Cuando el sentimentalismo separa lo grotesco de la bondad soberana de Dios, vamos camino a Auschwitz. Es una gran ironía que al rechazar a Dios, en defensa de una humanidad menos grotesca, nos volvamos horribles mientras limpiamos el mundo de imperfecciones.
Las almas de corazón tierno que no soportan mirar a los deformes, y así imputar su disgusto a Dios, para desacreditarlo, cortar la única raíz segura que puede alejarlos de la “solución final” de librar misericordiosamente al mundo de lo grotesco.
La carga sobre la compasión planteada
Flannery O’Connor escribió sobre lo grotesco. Y creía en Dios, un Dios que era bueno y que no había perdido el control de su mundo. Parte de lo que gobernaba su obsesión por lo grotesco era esta convicción: Hay una falsa ternura en el mundo, una ternura separada de Cristo, que se hace pasar por compasión y lleva a los campos de concentración.
Mary Ann era una niña con un tumor canceroso grotesco en la cara. Ella murió de eso a la edad de doce años. Según todos los informes, era una niña radiantemente alegre, cuya corta vida valía la pena vivir. Flannery O’Connor escribió «Introducción a las memorias de Mary Ann» (en Mystery and Manners, 1957). En ella ella reveló su carga.
Una de las tendencias de nuestra era es usar el sufrimiento de los niños para desacreditar la bondad de Dios, y una vez que desacreditas su bondad, estás acabado con él. . . . Ocupados recortando la imperfección humana, están haciendo progresos también en la materia prima del bien.

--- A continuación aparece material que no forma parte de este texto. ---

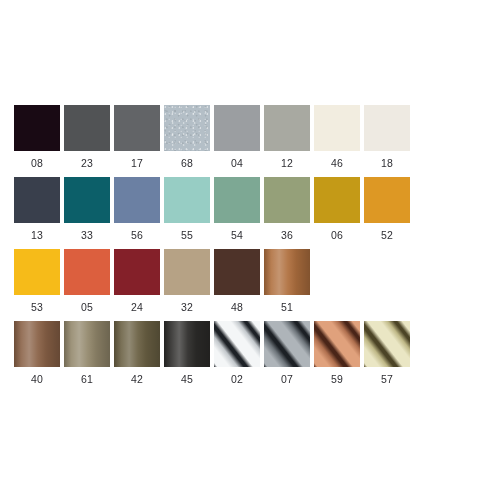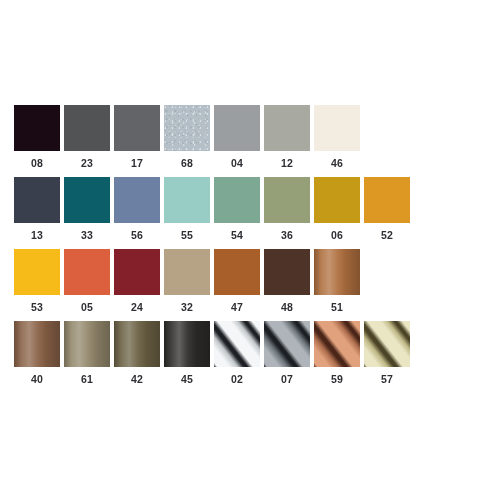--- a/index.html
+++ b/index.html
@@ -48,21 +48,20 @@
     overflow: hidden;
   }
   .swatch-label {
     margin-top: 6px;
     font-family: "Liberation Sans", sans-serif;
     font-size: 10.5px;
     line-height: 12px;
     color: #2e2e33;
     text-align: center;
     letter-spacing: 0.2px;
-    font-weight: bold;
     -webkit-font-smoothing: antialiased;
   }
   
   .finish-matte { }
   .finish-textured::after {
     content: "";
     position: absolute;
     left: 0; top: 0; right: 0; bottom: 0;
     background-image:
       radial-gradient(circle at 20% 30%, rgba(255,255,255,0.55) 0.6px, transparent 1.2px),
@@ -137,20 +136,24 @@
           <div class="swatch-label">04</div>
         </div>
         <div class="swatch-cell">
           <div class="swatch-chip finish-matte" style="background: rgb(168, 169, 161);"></div>
           <div class="swatch-label">12</div>
         </div>
         <div class="swatch-cell">
           <div class="swatch-chip finish-matte" style="background: rgb(242, 237, 224);"></div>
           <div class="swatch-label">46</div>
         </div>
+        <div class="swatch-cell">
+          <div class="swatch-chip finish-matte" style="background: rgb(238, 234, 226);"></div>
+          <div class="swatch-label">18</div>
+        </div>
       </div>
       <div class="swatch-row">
         <div class="swatch-cell">
           <div class="swatch-chip finish-matte" style="background: rgb(57, 63, 76);"></div>
           <div class="swatch-label">13</div>
         </div>
         <div class="swatch-cell">
           <div class="swatch-chip finish-matte" style="background: rgb(12, 95, 105);"></div>
           <div class="swatch-label">33</div>
         </div>
@@ -188,24 +191,20 @@
           <div class="swatch-chip finish-matte" style="background: rgb(220, 95, 62);"></div>
           <div class="swatch-label">05</div>
         </div>
         <div class="swatch-cell">
           <div class="swatch-chip finish-matte" style="background: rgb(132, 32, 41);"></div>
           <div class="swatch-label">24</div>
         </div>
         <div class="swatch-cell">
           <div class="swatch-chip finish-matte" style="background: rgb(182, 162, 133);"></div>
           <div class="swatch-label">32</div>
-        </div>
-        <div class="swatch-cell">
-          <div class="swatch-chip finish-matte" style="background: rgb(168, 95, 41);"></div>
-          <div class="swatch-label">47</div>
         </div>
         <div class="swatch-cell">
           <div class="swatch-chip finish-matte" style="background: rgb(78, 51, 41);"></div>
           <div class="swatch-label">48</div>
         </div>
         <div class="swatch-cell">
           <div class="swatch-chip finish-brushed" style="background: rgb(176, 112, 63);"></div>
           <div class="swatch-label">51</div>
         </div>
       </div>

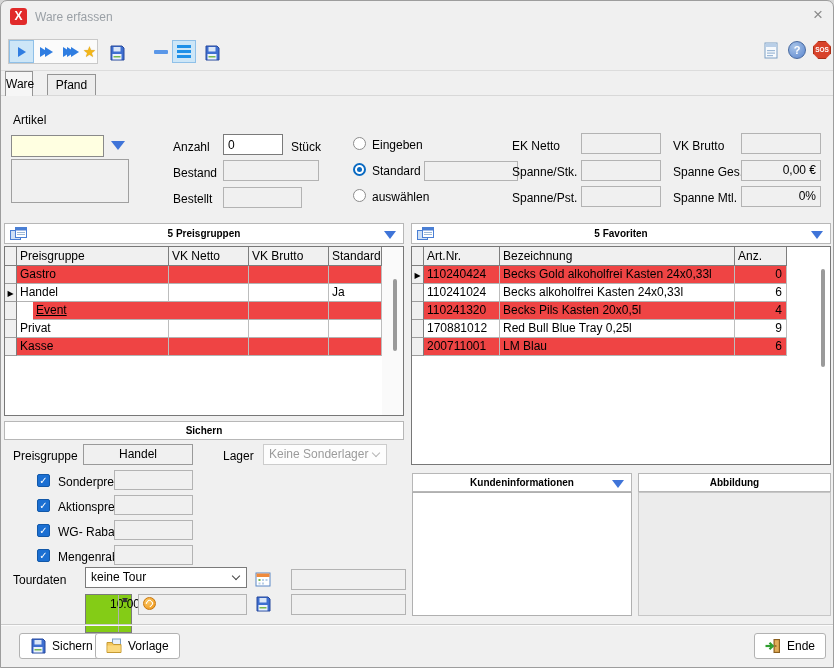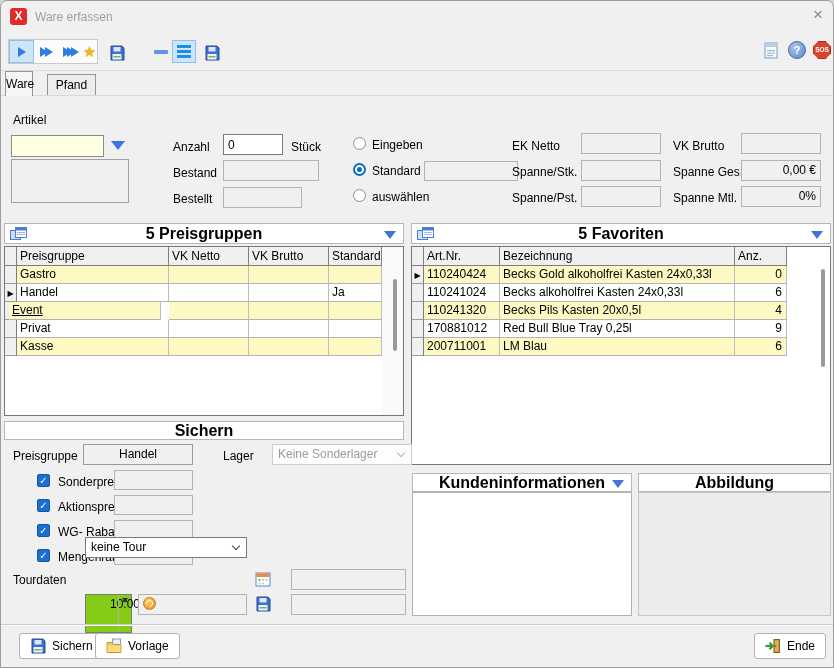--- a/index.html
+++ b/index.html
@@ -58,34 +58,34 @@
   .radio.checked::after { content: ""; position: absolute; left: 2px; top: 2px; width: 5px; height: 5px;
                           border-radius: 50%; background: #0b6bc2; }
   .checkbox { position: absolute; width: 13px; height: 13px; background: #1b6fd2;
               border: 1px solid #1258a8; border-radius: 2px; }
   .checkbox::after { content: "✓"; position: absolute; left: 0; top: 0; width: 11px; height: 11px;
                      color: #fff; font-size: 10px; line-height: 11px; text-align: center; }
 
   
   .panel-hdr { position: absolute; height: 21px; background: #fff; border: 1px solid #b7b7b7;
                display: flex; align-items: center; justify-content: center; font-weight: bold;
-               font-size: 16px; }
+               font-size: 10px; }
   .panel-hdr .hdr-ic { position: absolute; left: 5px; top: 3px; }
   .panel-hdr .hdr-arrow { position: absolute; right: 7px; top: 7px; }
   .grid { position: absolute; background: #fff; border: 1px solid #777; overflow: hidden; }
   .g-row { position: absolute; left: 0; height: 18px; }
   .g-cell { position: absolute; top: 0; height: 18px; font-size: 12px; line-height: 17px;
             padding-left: 3px; border-right: 1px solid #bdbdbd; border-bottom: 1px solid #b3b3b3;
             overflow: hidden; white-space: nowrap; }
   .g-head .g-cell { height: 19px; background: #f0f0f0; border-right: 1px solid #7e7e7e;
                     border-bottom: 1px solid #7e7e7e; line-height: 18px; }
   .g-sel { background: #f0f0f0; border-right: 1px solid #7e7e7e; border-bottom: 1px solid #9d9d9d;
            padding: 0; text-align: center; }
   .g-sel.mark::after { content: "▶"; font-size: 8px; line-height: 17px; color: #000; }
-  .g-row.alt .g-cell:not(.g-sel) { background: #fef9c3; }
+  .g-row.alt .g-cell:not(.g-sel) { background: #ef4444; }
   .g-cell.num { text-align: right; padding-right: 4px; }
   .g-scroll { position: absolute; top: 0; bottom: 0; background: #fafafa; }
   .g-thumb { position: absolute; width: 4px; background: #9a9a9a; border-radius: 2px; }
 
   
   .combo { position: absolute; background: #fff; border: 1px solid #7a7a7a; }
   .combo .txt { display: block; padding-left: 5px; line-height: 19px; font-size: 12px;
                 white-space: nowrap; overflow: hidden; }
   .chev { position: absolute; right: 7px; top: 5px; width: 6px; height: 6px;
           border-right: 1.6px solid #444; border-bottom: 1.6px solid #444; transform: rotate(45deg); }
@@ -255,21 +255,21 @@
     </div>
     <div class="g-row" style="top:37px;">
       <div class="g-cell g-sel mark" style="left:0;width:12px;"></div>
       <div class="g-cell" style="left:12px;width:152px;">Handel</div>
       <div class="g-cell" style="left:164px;width:80px;"></div>
       <div class="g-cell" style="left:244px;width:80px;"></div>
       <div class="g-cell" style="left:324px;width:53px;">Ja</div>
     </div>
     <div class="g-row alt" style="top:55px;">
       <div class="g-cell g-sel" style="left:0;width:12px;"></div>
-      <div class="g-cell" style="left:4px;width:152px;text-decoration:underline;">Event</div>
+      <div class="g-cell" style="left:28px;width:152px;text-decoration:underline;">Event</div>
       <div class="g-cell" style="left:164px;width:80px;"></div>
       <div class="g-cell" style="left:244px;width:80px;"></div>
       <div class="g-cell" style="left:324px;width:53px;"></div>
     </div>
     <div class="g-row" style="top:73px;">
       <div class="g-cell g-sel" style="left:0;width:12px;"></div>
       <div class="g-cell" style="left:12px;width:152px;">Privat</div>
       <div class="g-cell" style="left:164px;width:80px;"></div>
       <div class="g-cell" style="left:244px;width:80px;"></div>
       <div class="g-cell" style="left:324px;width:53px;"></div>
@@ -340,21 +340,21 @@
   </div>
 
   <div class="panel-hdr" style="left:3px;top:420px;width:400px;height:19px;">
     <span>Sichern</span>
   </div>
 
   <div class="lbl" style="left:12px;top:448px;">Preisgruppe</div>
   <div class="fld" style="left:82px;top:443px;width:110px;height:21px;border-color:#9a9a9a;text-align:center;line-height:19px;">Handel</div>
 
   <div class="lbl" style="left:222px;top:448px;">Lager</div>
-  <div class="combo disabled" style="left:262px;top:443px;width:140px;height:21px;margin-left:9px;">
+  <div class="combo disabled" style="left:262px;top:443px;width:124px;height:21px;">
     <span class="txt">Keine Sonderlager</span>
     <span class="chev"></span>
   </div>
 
   <span class="checkbox" style="left:36px;top:473px;"></span>
   <div class="lbl" style="left:57px;top:474px;">Sonderpreis</div>
   <div class="fld" style="left:113px;top:469px;width:79px;height:20px;"></div>
 
   <span class="checkbox" style="left:36px;top:498px;"></span>
   <div class="lbl" style="left:57px;top:499px;">Aktionspreis</div>
@@ -362,21 +362,21 @@
 
   <span class="checkbox" style="left:36px;top:523px;"></span>
   <div class="lbl" style="left:57px;top:524px;">WG- Rabatt</div>
   <div class="fld" style="left:113px;top:519px;width:79px;height:20px;"></div>
 
   <span class="checkbox" style="left:36px;top:548px;"></span>
   <div class="lbl" style="left:57px;top:549px;">Mengenrabatt</div>
   <div class="fld" style="left:113px;top:544px;width:79px;height:20px;"></div>
 
   <div class="lbl" style="left:12px;top:572px;">Tourdaten</div>
-  <div class="combo" style="left:84px;top:536px;width:162px;height:21px;">
+  <div class="combo" style="left:84px;top:566px;width:162px;height:21px;">
     <span class="txt">keine Tour</span>
     <span class="chev"></span>
   </div>
   <div class="icon-btn" style="left:253px;top:569px;">
     <svg width="16" height="16" viewBox="0 0 16 16">
       <rect x="1" y="2" width="14" height="13" fill="#fff" stroke="#5b87c6"></rect>
       <rect x="1.5" y="2.5" width="13" height="3.5" fill="#ef8a3c"></rect>
       <rect x="3.5" y="8" width="2" height="2" fill="#74b84c"></rect>
         <rect x="7" y="8" width="2" height="2" fill="#b9cfe8"></rect>
       <rect x="10.5" y="8" width="2" height="2" fill="#b9cfe8"></rect>

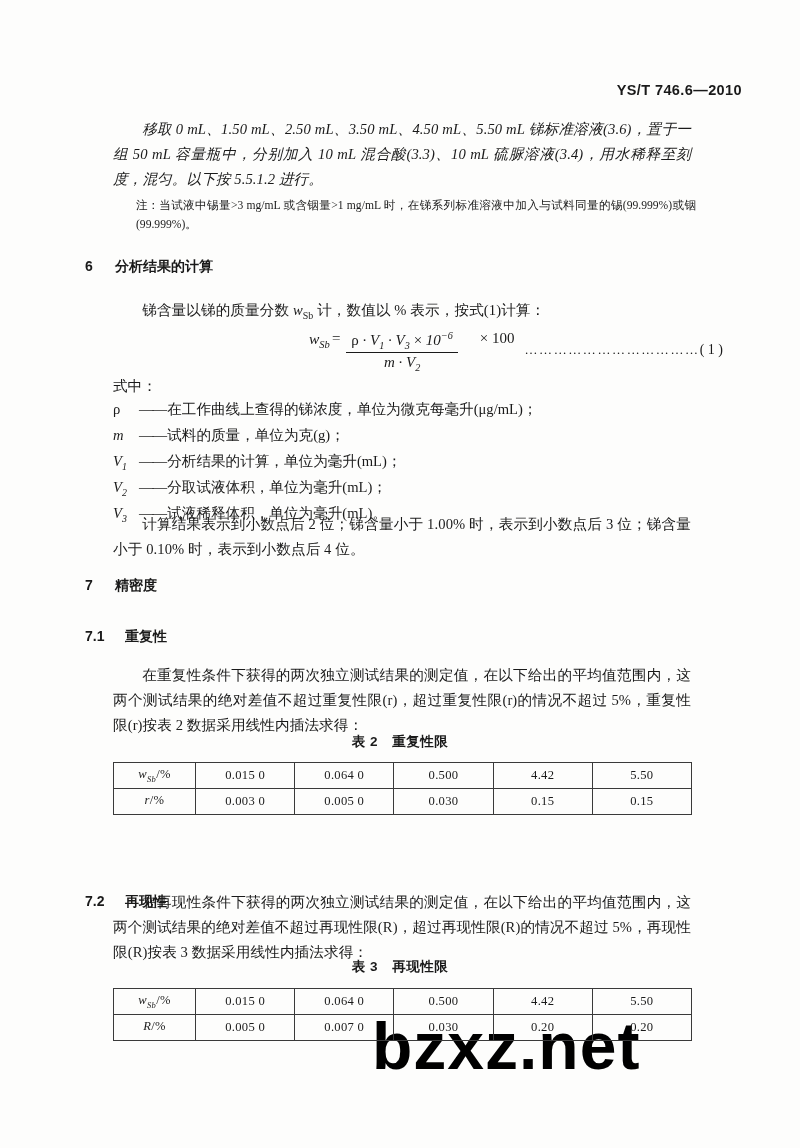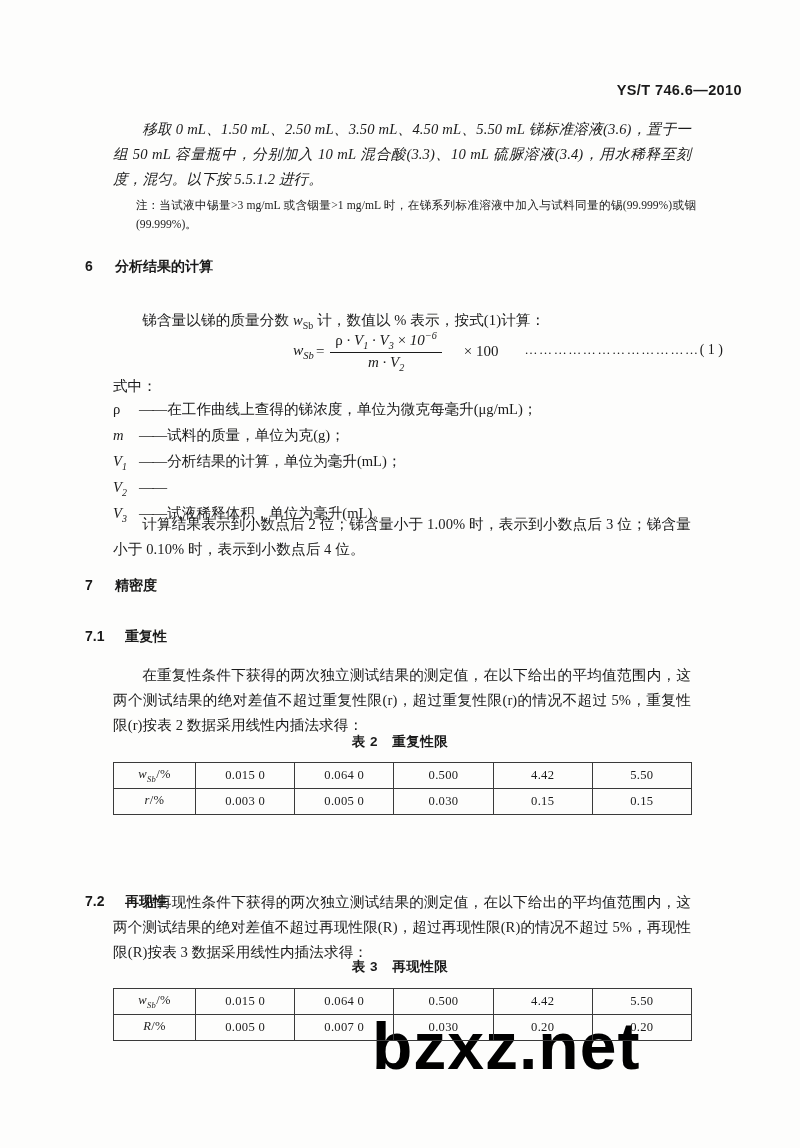--- a/index.html
+++ b/index.html
@@ -94,24 +94,23 @@
   
   .formula-row {
     position: absolute;
     left: 113px;
     width: 610px;
     height: 46px;
     font-size: 15px;
   }
   .formula {
     position: absolute;
-    left: 180px;
+    left: 196px;
     top: 0;
     display: flex;
-    align-items: center;
     font-style: italic;
   }
   .formula .lhs {
     font-style: italic;
     font-size: 15.5px;
     margin-right: 2px;
   }
   .formula .eq { font-style: normal; margin-right: 3px; }
   .frac {
     display: inline-flex;
@@ -233,21 +232,21 @@
 
     <div class="note" style="top:196px;">
       <span class="note-lead">注：</span>
       <span>当试液中锡量&gt;3 mg/mL 或含铟量&gt;1 mg/mL 时，在锑系列标准溶液中加入与试料同量的锡(99.999%)或铟(99.999%)。</span>
     </div>
 
     <div class="clause" style="top:258px;">
       <span class="num">6</span><span>分析结果的计算</span>
     </div>
 
-    <div class="para indent" style="top:308px;">
+    <div class="para indent" style="top:298px;">
       <span>锑含量以锑的质量分数 </span><span class="ital">w</span><sub>Sb</sub><span> 计，数值以 % 表示，按式(1)计算：</span>
     </div>
 
     <div class="formula-row" style="top:330px;">
       <div class="formula">
         <span class="lhs"><span>w</span><sub>Sb</sub></span>
         <span class="eq">=</span>
         <span class="frac">
           <span class="num-part">
             <span style="font-style:normal;">ρ</span> · <span class="ital">V</span><sub>1</sub> · <span class="ital">V</span><sub>3</sub> <span style="font-style:normal;">×</span> 10<sup>−6</sup>
@@ -277,20 +276,21 @@
           <span>试料的质量，单位为克(g)；</span>
       </div>
       <div class="defrow">
         <span class="defsym"><span class="ital">V</span><sub>1</sub></span>
           <span class="defdash">——</span>
           <span>分析结果的计算，单位为毫升(mL)；</span>
       </div>
       <div class="defrow">
         <span class="defsym"><span class="ital">V</span><sub>2</sub></span>
           <span class="defdash">——</span>
+          <span>分取试液体积，单位为毫升(mL)；</span>
       </div>
       <div class="defrow">
         <span class="defsym"><span class="ital">V</span><sub>3</sub></span>
           <span class="defdash">——</span>
           <span>试液稀释体积，单位为毫升(mL)。</span>
       </div>
     </div>
 
     <div class="para indent" style="top:512px;">计算结果表示到小数点后 2 位；锑含量小于 1.00% 时，表示到小数点后 3 位；锑含量小于 0.10% 时，表示到小数点后 4 位。</div>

Ivan Karamazov no puede creer, mientras un niño esté atormentado; El héroe de Camus no puede aceptar la divinidad de Cristo, a causa de la masacre de los inocentes.
En esta piedad popular, marcamos nuestra ganancia en sensibilidad y nuestra pérdida en visión. Si otras edades sintieron menos, vieron más, aunque vieron con el ojo ciego, profético, nada sentimental, de la aceptación, es decir, de la fe. A falta de esta fe ahora, gobernamos por la ternura.
Es una ternura que, desde hace mucho tiempo separada de la persona de Cristo, se envuelve en la teoría. Cuando la ternura se separa de la fuente de la ternura, su resultado lógico es el terror. Termina en campos de trabajos forzados y en los humos de la cámara de gas. (226–227)
Estas palabras son explosivas con sabiduría.
*Si tratas de talar lo grotesco, puedes sacrificar los árboles en los que crece mucho bien. *Una ganancia en sensibilidad puede ser una pérdida de visión, y sin esa visión, la ganancia puede ser espantosa. *El “ojo no sentimental” de la fe en la bondad de Dios ante los horrores es paradójicamente el ojo más tierno. *La ternura, separada de Cristo, puede justificar los campamentos, o diríamos hoy, cortar en pedazos a los niños.
Morar en todo el consejo de Dios
“¿Quién puede discernir sus errores?” (Salmo 19:12). “Engañoso es el corazón más que todas las cosas, y desesperadamente enfermo” (Jeremías 17:9). La ternura de una generación es el terror de otra. Crecen de la misma raíz de la falta de Cristo: la falta de verdad.
En medio de giros tan inesperados en la historia como hemos visto, el lugar más seguro en la tierra para que habitemos es todo el consejo de Dios: toda la Biblia, con todas sus partes chocantes, humildemente captadas, conformando una especie de personas inexplicables en la fiereza de su tierna defensa de lo desvalido y lo grotesco.